Top of Material for this exercise

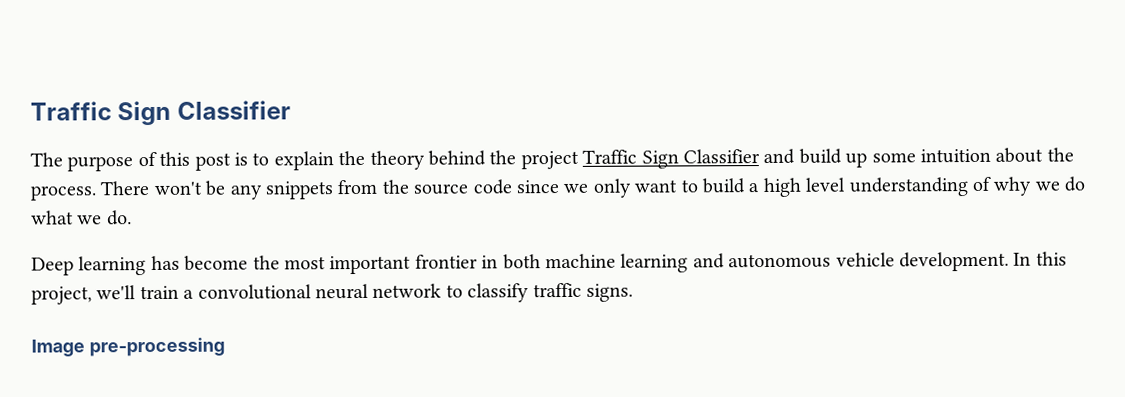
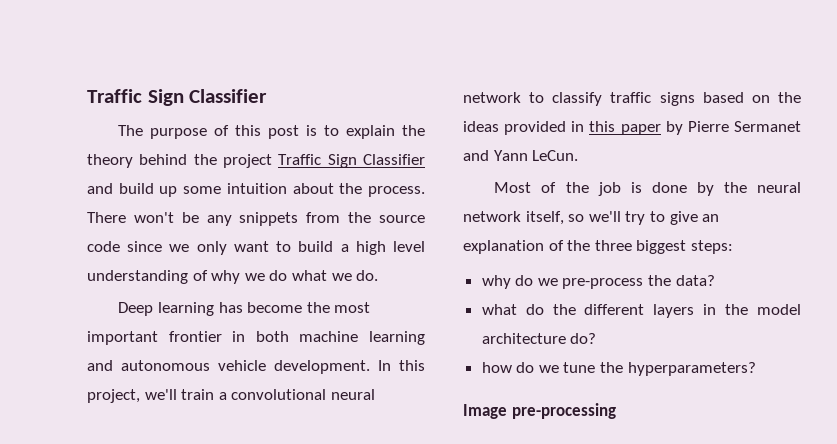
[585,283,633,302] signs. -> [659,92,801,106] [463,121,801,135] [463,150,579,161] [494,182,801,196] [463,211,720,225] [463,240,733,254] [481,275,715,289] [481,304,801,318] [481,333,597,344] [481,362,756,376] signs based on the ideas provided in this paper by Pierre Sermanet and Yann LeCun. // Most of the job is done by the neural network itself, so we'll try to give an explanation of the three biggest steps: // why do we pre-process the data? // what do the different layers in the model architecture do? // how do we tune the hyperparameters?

Bottom of Material for this exercise
Top of Material for this exercise

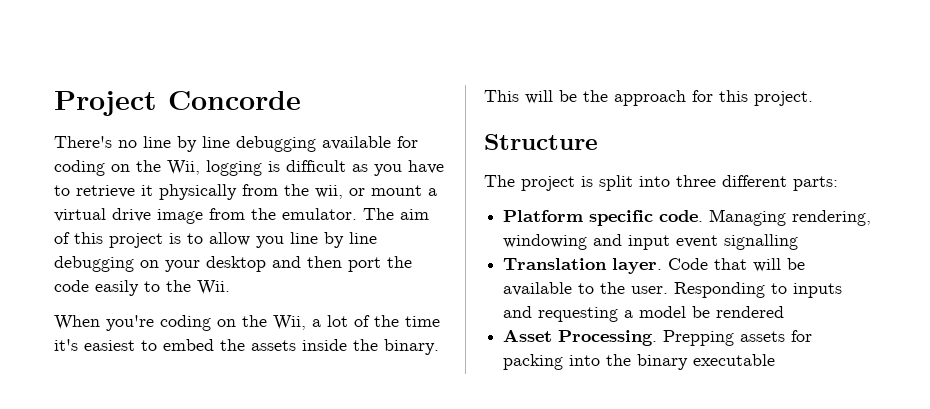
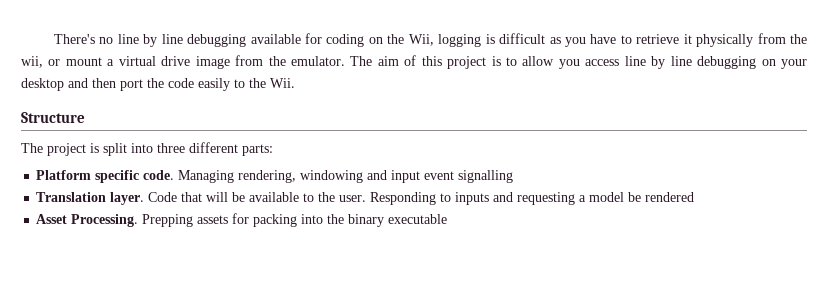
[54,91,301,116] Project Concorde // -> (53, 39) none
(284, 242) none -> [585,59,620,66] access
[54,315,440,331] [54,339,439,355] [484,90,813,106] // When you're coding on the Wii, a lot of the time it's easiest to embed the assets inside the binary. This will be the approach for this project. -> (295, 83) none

Bottom of Material for this exercise
Top of Material for this exercise

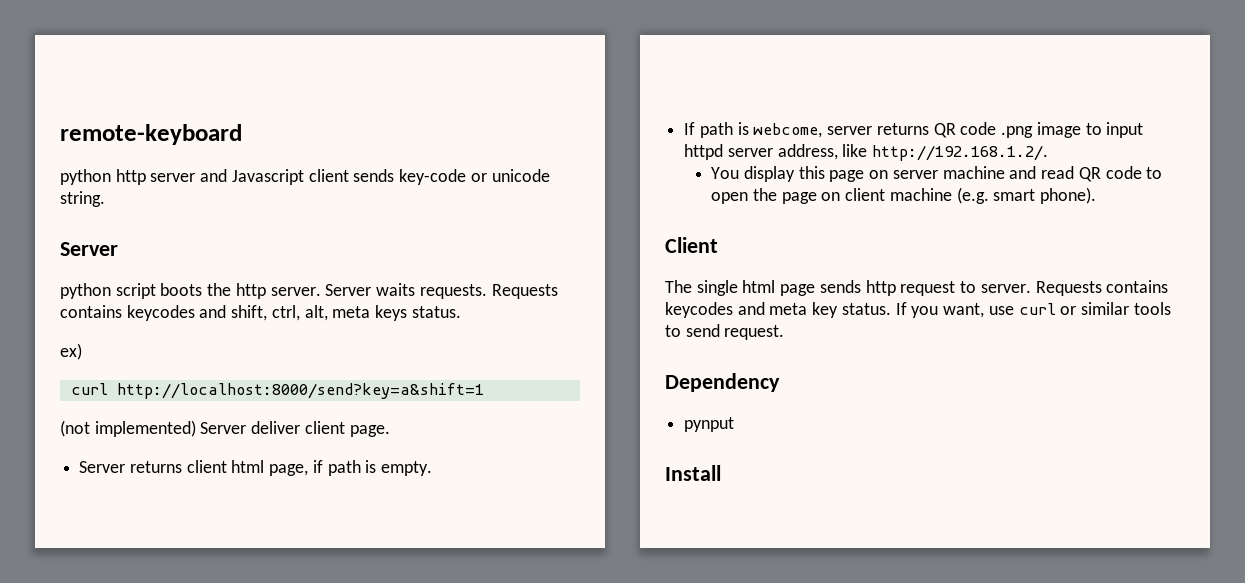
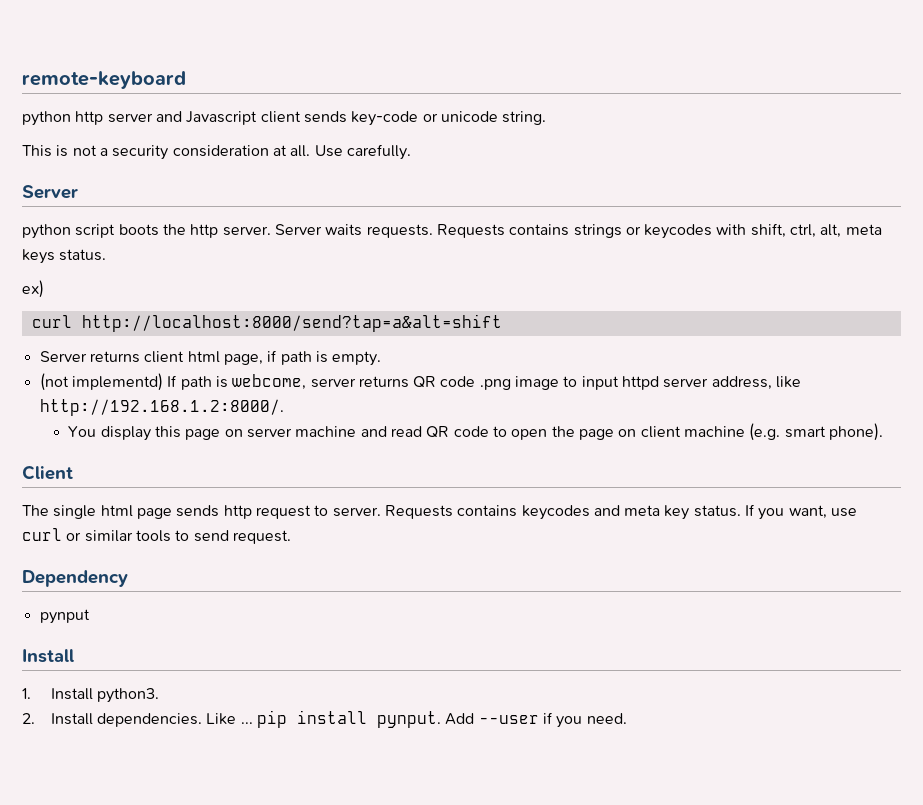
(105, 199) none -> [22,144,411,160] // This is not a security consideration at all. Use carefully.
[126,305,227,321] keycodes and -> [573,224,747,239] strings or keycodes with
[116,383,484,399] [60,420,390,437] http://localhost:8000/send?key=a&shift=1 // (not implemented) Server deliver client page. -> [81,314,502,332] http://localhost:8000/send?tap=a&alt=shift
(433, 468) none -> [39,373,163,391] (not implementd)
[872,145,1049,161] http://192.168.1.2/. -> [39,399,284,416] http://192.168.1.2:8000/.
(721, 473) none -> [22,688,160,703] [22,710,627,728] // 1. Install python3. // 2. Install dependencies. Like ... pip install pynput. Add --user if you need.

Bottom of Material for this exercise

Extract from the records above the lines from the one containing "(433, 468) none" to the one containing "(721, 473) none", both lines included, exactly as they appear and with nothing else.

(433, 468) none -> [39,373,163,391] (not implementd)
[872,145,1049,161] http://192.168.1.2/. -> [39,399,284,416] http://192.168.1.2:8000/.
(721, 473) none -> [22,688,160,703] [22,710,627,728] // 1. Install python3. // 2. Install dependencies. Like ... pip install pynput. Add --user if you need.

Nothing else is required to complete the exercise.